IA 30 de abril de 2025 a Ucrânia e os Estados Unidos da América assinaram um acordo concedendo aos norte-americanos acesso a vastos recursos de minerais de terras raras ucranianas. Este acordo foi obtido sob pressão de Donald Trump, no contexto da exigência a Kiev de compensações financeiras pela ajuda militar. A criação de um fundo de investimento conjunto para a reconstrução da Ucrânia, que permite aos EUA investir no setor de minerais críticos desse país, sinaliza que os recursos naturais ucranianos passaram a ser, na prática, compartilhados com uma potência estrangeira.

Este acordo completa a divisão da Ucrânia em dimensões distintas de preponderância: enquanto Moscovo consolida, no campo de batalha, a partição militar do território ucraniano com a anexação da Crimeia e a ocupação de cerca de 18% do país a leste, Washington assegurou para si uma parcela significativa da riqueza mineral ucraniana.

Por outras palavras, se a Rússia reclama partes do solo ucraniano pela força, os EUA passaram a deter uma participação relevante no subsolo do país.

Este cenário dramático – um país literalmente fraturado entre uma ocupação militar e uma incursão económica – não surgiu por acaso. É o resultado de anos de ilusões sobre o cenário internacional e de escolhas estratégicas erradas. A Ucrânia, ao longo da última década, ignorou a dura realidade geopolítica em que se encontra inserida. Seduzida por promessas de apoio ocidental e aspirando integrar-se ao bloco da OTAN e da União Europeia, o Estado ucraniano descurou a sua condição singular: um país de importância crucial, encravado entre o Oriente e o Ocidente, com profundos laços históricos e culturais com a Rússia, e geograficamente vizinho à maior potência militar da Eurásia. A falta de uma visão geopolítica estratégica clara – que levasse em conta as limitações impostas por essa realidade – acabou por deixar a Ucrânia vulnerável a pressões de ambos os lados.

O resultado, como vemos hoje, é uma Ucrânia repartida em duas dimensões: militarmente, pelo intervencionismo russo, e economicamente, pela dependência em relação aos aliados ocidentais, em especial os EUA.

II Chegámos a esta situação porque os líderes ucranianos não demonstraram uma consciência geopolítica adequada.
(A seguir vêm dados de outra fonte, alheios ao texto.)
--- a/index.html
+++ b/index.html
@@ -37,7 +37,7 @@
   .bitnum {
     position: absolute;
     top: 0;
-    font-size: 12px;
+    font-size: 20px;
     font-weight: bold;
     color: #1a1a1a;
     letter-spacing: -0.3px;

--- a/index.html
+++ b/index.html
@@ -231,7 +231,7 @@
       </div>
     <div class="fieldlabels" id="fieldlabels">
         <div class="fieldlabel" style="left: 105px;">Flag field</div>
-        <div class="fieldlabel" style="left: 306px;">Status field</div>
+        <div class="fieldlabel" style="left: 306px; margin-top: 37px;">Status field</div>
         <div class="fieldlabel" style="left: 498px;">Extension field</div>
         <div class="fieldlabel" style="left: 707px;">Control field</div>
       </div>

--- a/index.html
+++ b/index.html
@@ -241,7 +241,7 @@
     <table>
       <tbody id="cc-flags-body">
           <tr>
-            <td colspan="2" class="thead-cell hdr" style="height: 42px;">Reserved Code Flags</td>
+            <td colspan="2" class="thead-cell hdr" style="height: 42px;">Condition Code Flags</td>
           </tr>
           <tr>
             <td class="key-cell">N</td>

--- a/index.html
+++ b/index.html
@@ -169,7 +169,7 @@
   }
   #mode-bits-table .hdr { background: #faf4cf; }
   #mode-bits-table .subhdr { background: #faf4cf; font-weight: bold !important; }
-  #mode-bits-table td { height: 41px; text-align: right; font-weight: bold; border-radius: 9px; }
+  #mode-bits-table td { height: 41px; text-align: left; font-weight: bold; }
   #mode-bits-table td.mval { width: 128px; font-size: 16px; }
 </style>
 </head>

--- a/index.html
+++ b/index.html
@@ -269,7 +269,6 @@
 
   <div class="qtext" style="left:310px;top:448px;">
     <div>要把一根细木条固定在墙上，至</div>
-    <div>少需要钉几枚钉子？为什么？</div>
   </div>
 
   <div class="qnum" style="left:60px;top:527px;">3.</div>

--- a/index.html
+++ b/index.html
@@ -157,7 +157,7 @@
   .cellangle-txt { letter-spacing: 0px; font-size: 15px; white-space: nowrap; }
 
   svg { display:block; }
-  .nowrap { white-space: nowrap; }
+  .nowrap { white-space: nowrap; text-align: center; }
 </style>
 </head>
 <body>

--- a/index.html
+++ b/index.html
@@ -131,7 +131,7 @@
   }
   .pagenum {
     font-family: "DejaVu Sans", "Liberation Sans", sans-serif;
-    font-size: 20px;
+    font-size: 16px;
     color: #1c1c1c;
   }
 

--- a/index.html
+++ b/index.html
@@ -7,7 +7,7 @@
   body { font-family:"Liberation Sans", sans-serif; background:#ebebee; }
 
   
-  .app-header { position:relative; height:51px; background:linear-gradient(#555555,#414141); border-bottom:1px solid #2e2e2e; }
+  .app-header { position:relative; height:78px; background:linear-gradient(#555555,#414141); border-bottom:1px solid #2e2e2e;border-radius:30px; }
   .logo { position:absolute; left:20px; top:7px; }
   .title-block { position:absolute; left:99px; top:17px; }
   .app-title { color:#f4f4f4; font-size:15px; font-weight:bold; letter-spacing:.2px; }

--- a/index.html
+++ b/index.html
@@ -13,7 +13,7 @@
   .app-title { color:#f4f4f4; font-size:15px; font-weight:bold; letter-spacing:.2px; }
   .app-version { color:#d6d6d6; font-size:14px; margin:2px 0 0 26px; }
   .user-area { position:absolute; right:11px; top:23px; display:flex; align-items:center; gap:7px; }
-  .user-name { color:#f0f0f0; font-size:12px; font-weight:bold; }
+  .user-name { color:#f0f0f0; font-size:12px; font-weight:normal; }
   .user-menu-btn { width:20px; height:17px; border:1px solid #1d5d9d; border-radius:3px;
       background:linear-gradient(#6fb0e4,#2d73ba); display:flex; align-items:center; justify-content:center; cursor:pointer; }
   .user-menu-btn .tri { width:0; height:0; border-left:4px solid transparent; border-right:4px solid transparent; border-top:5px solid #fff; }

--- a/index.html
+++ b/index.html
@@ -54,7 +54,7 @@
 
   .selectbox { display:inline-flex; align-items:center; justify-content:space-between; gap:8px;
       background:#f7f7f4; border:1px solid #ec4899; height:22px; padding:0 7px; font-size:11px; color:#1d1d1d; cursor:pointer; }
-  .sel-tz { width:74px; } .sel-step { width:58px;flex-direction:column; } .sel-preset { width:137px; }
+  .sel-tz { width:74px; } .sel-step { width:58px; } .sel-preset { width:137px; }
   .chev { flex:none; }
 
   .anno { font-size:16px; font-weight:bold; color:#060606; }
A geopolítica pode definir-se resumidamente como o estudo da influência dos fatores geográficos nas decisões políticas dos Estados, considerando como essas decisões afetam interesses e sensibilidades regionais e internacionais, na busca pela proteção ou expansão do seu poder no cenário global. Desde o final do século XIX, têm-se desenvolvido diversas teorias sobre o papel estratégico da geografia nas relações internacionais, destacando-se entre os principais mentores históricos da disciplina Alfred Thayer Mahan e Halford J. Mackinder, cujas ideias ainda ecoam nos círculos contemporâneos.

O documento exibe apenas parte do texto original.